Deux grands traits ressortent avec force : l'influence des préjugés et la recherche de sécurité.
Les préjugés sont chose courante. Chacun a les siens, dans la mesure où il est porté à penser comme les gens qui l'entourent, et à percevoir les étrangers ou les gens différents d'une façon stéréotypée.
Mais il arrive que les préjugés soient reliés à la structure même de la personnalité. Dans de tels cas, tout se passe comme si le moi du sujet n'était pas suffisamment fort pour faire face aux pressions internes (désirs, besoins, émotions) et aux pressions de l'environnement social (relations interpersonnelles, rôles familiaux et professionnels...), on trouve alors les traits de personnalité suivants :
- répression des conflits personnels en relation avec l'agressivité, la sexualité, la culpabilité etc.
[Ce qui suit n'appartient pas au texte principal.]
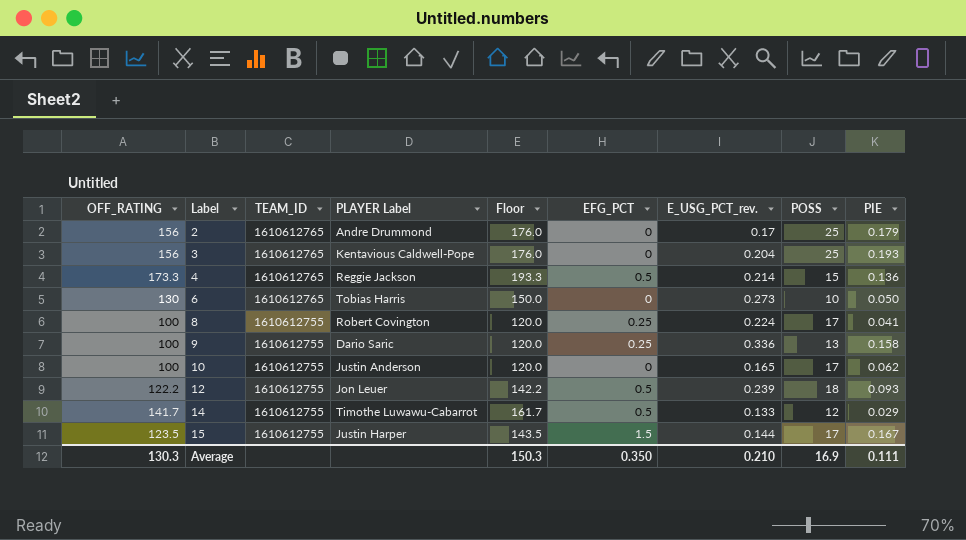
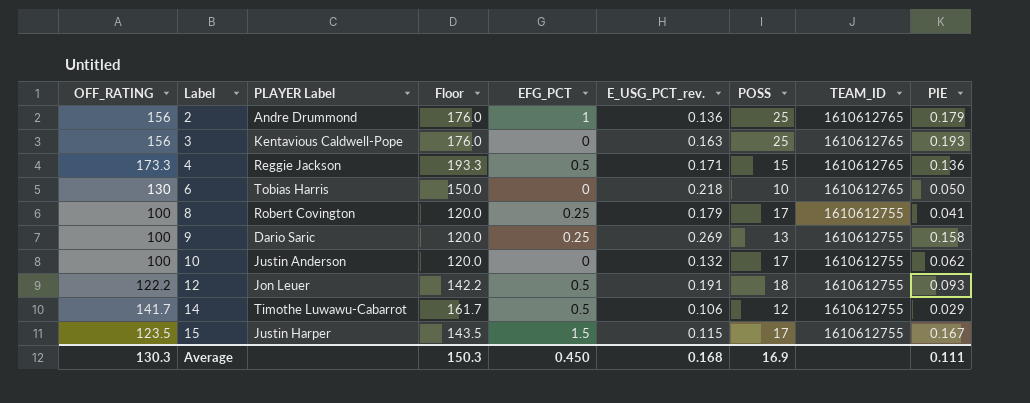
column TEAM_ID | position: 3 -> 8
2 | EFG_PCT: 0 -> 1
2 | E_USG_PCT_rev.: 0.17 -> 0.136
3 | E_USG_PCT_rev.: 0.204 -> 0.163
4 | E_USG_PCT_rev.: 0.214 -> 0.171
6 | E_USG_PCT_rev.: 0.273 -> 0.218
8 | E_USG_PCT_rev.: 0.224 -> 0.179
9 | E_USG_PCT_rev.: 0.336 -> 0.269
10 | E_USG_PCT_rev.: 0.165 -> 0.132
12 | E_USG_PCT_rev.: 0.239 -> 0.191
14 | E_USG_PCT_rev.: 0.133 -> 0.106
15 | E_USG_PCT_rev.: 0.144 -> 0.115
Average | EFG_PCT: 0.350 -> 0.450
Average | E_USG_PCT_rev.: 0.210 -> 0.168

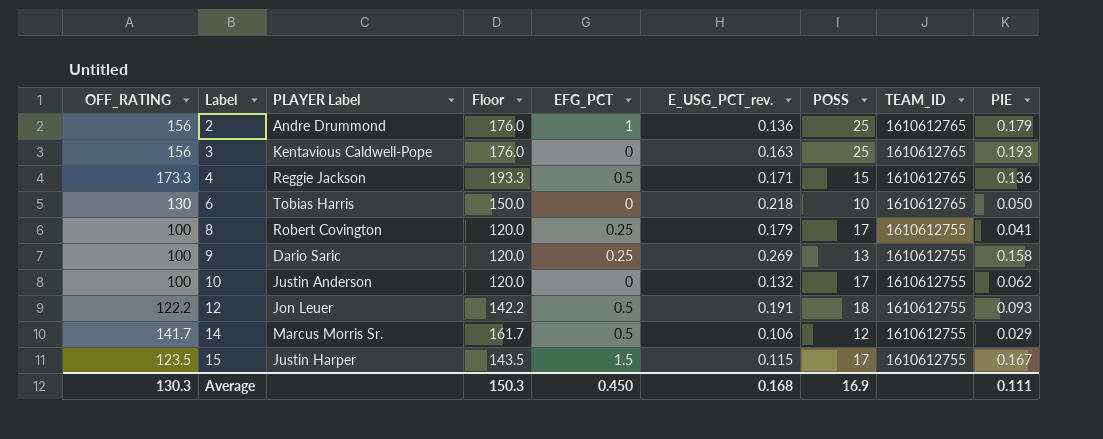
14 | PLAYER Label: Timothe Luwawu-Cabarrot -> Marcus Morris Sr.

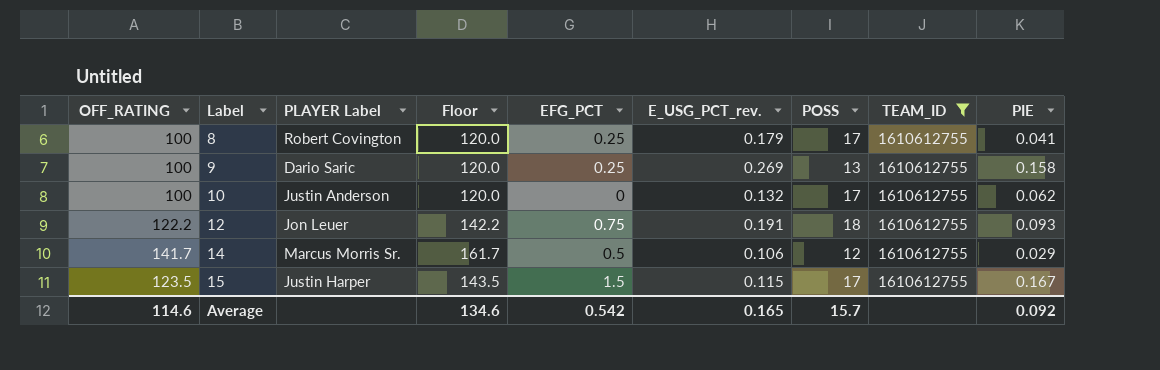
filter: none -> TEAM_ID = 1610612755
12 | EFG_PCT: 0.5 -> 0.75
Average | OFF_RATING: 130.3 -> 114.6
Average | Floor: 150.3 -> 134.6
Average | EFG_PCT: 0.450 -> 0.542
Average | E_USG_PCT_rev.: 0.168 -> 0.165
Average | POSS: 16.9 -> 15.7
Average | PIE: 0.111 -> 0.092

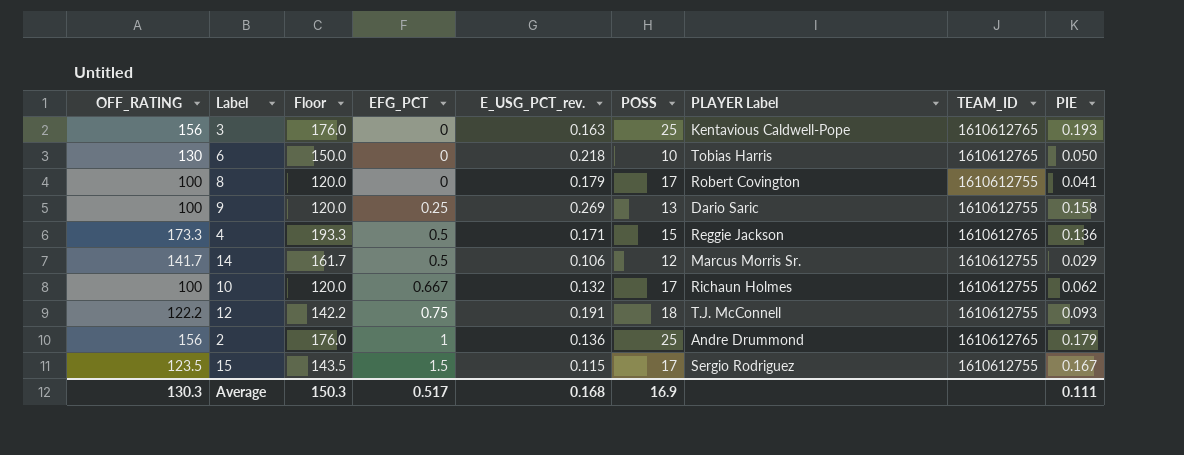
filter: TEAM_ID = 1610612755 -> none
row order: Label ascending -> EFG_PCT ascending
column PLAYER Label | position: 3 -> 7
8 | EFG_PCT: 0.25 -> 0
10 | EFG_PCT: 0 -> 0.667
10 | PLAYER Label: Justin Anderson -> Richaun Holmes
12 | PLAYER Label: Jon Leuer -> T.J. McConnell
15 | PLAYER Label: Justin Harper -> Sergio Rodriguez
Average | OFF_RATING: 114.6 -> 130.3
Average | Floor: 134.6 -> 150.3
Average | EFG_PCT: 0.542 -> 0.517
Average | E_USG_PCT_rev.: 0.165 -> 0.168
Average | POSS: 15.7 -> 16.9
Average | PIE: 0.092 -> 0.111

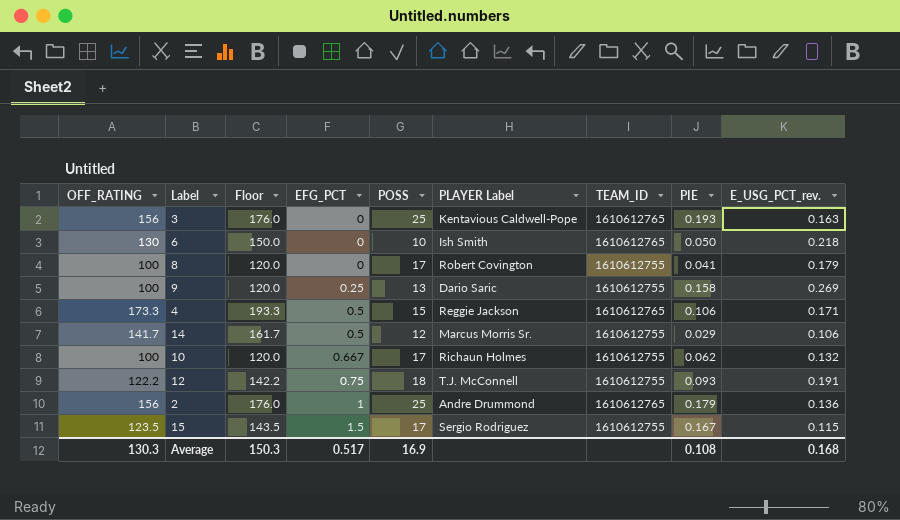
column E_USG_PCT_rev. | position: 5 -> 9
6 | PLAYER Label: Tobias Harris -> Ish Smith
4 | PIE: 0.136 -> 0.106
Average | PIE: 0.111 -> 0.108

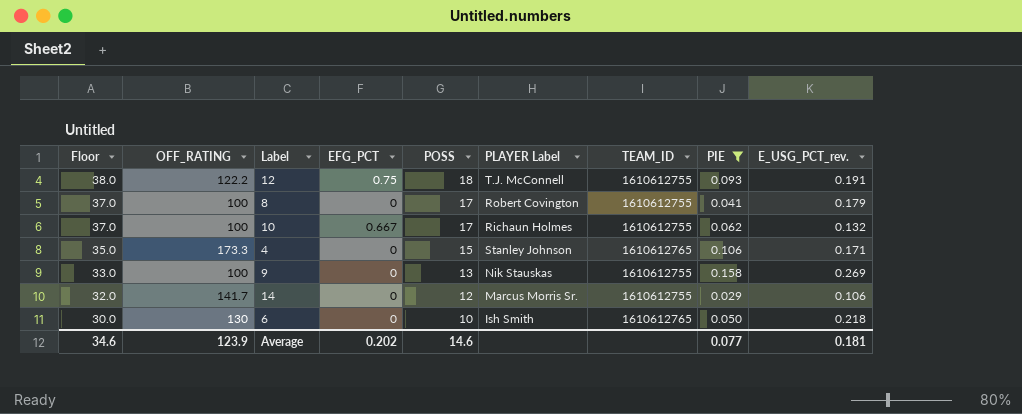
filter: none -> PIE <= 0.158
row order: EFG_PCT ascending -> Floor descending
column Floor | formula: [OFF_RATING] + 20 -> [POSS] + 20
column Floor | position: 3 -> 1
4 | EFG_PCT: 0.5 -> 0
4 | PLAYER Label: Reggie Jackson -> Stanley Johnson
9 | EFG_PCT: 0.25 -> 0
9 | PLAYER Label: Dario Saric -> Nik Stauskas
14 | EFG_PCT: 0.5 -> 0
Average | Floor: 150.3 -> 34.6
Average | OFF_RATING: 130.3 -> 123.9
Average | EFG_PCT: 0.517 -> 0.202
Average | POSS: 16.9 -> 14.6
Average | PIE: 0.108 -> 0.077
Average | E_USG_PCT_rev.: 0.168 -> 0.181

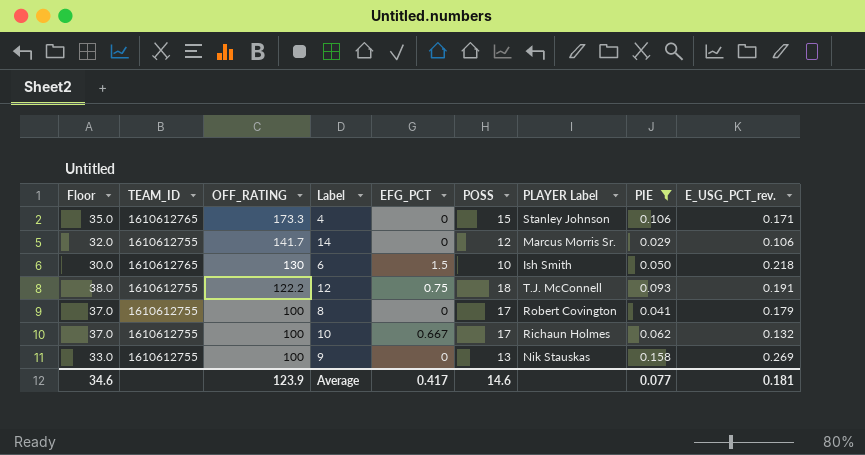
row order: Floor descending -> OFF_RATING descending
column TEAM_ID | position: 7 -> 2
6 | EFG_PCT: 0 -> 1.5
Average | EFG_PCT: 0.202 -> 0.417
- ambivalence face aux parents qui sont à la fois l'autorité qu'il faut aimer, et l'autorité détestée à cause de ses erreurs et de ses abus ;
- moralisme, c'est à dire une attitude de rigidité par rapport à ceux qui enfreignent les normes (criminels, grévistes, homosexuels, divorcés...) ; autant le sujet a de la peine à se situer par rapport à ses propres impulsions, autant il devient rigide par rapport à ceux qui dévient des normes sociales, réprimant chez les autres ce qu'il ne peut tolérer en lui-même ;
- tendance à diviser les gens en bons et mauvais, forts et faibles, femmes pures et « putains », bons citoyens et criminels. La difficulté des sujets enclins aux préjugés à assumer les zones de gris dans leur propre personnalité les amène ainsi à accentuer les contrastes chez les autres, ne retenant que leurs bons ou leurs mauvais côtés ;
- besoin de compréhension, découlant de la même difficulté à tolérer l'ambiguïté de sa propre personnalité, et qui amène à imposer de l'ordre là où il n'y en a pas, à retenir les solutions simplistes pour des problèmes complexes, et à préférer le familier à la nouveauté ;
- "externalisation", c'est à dire tendance à penser que les problèmes et les solutions se situent en dehors de soi, et donc tendance aussi bien à dénoncer des boucs émissaires (communistes, féministes, athées, francs-maçons, juifs...) qu'à acclamer des sauveurs (le candidat qui va ramener la femme au foyer, qui va imposer l'ordre, la loi...) ;
- centralisation sur les institutions : parce qu'elle a grandement besoin d'ordre dans sa propre personnalité mais qu'elle ne veut pas (et souvent ne peut pas) reconnaître ce fait, la personnalité sujette aux préjugés est portée à sur-valoriser l'ordre social, symbolisé par l'état, la religion, la famille; elle se montre donc très attachée à ces institutions, qui représentent des îlots de sécurité dans sa dérive personnelle.
- Tendance à recourir à l'autorité, encore ici dans le but d'éviter de devoir prendre ses propres décisions, ce qui impliquerait un contact menaçant avec sa propre réalité.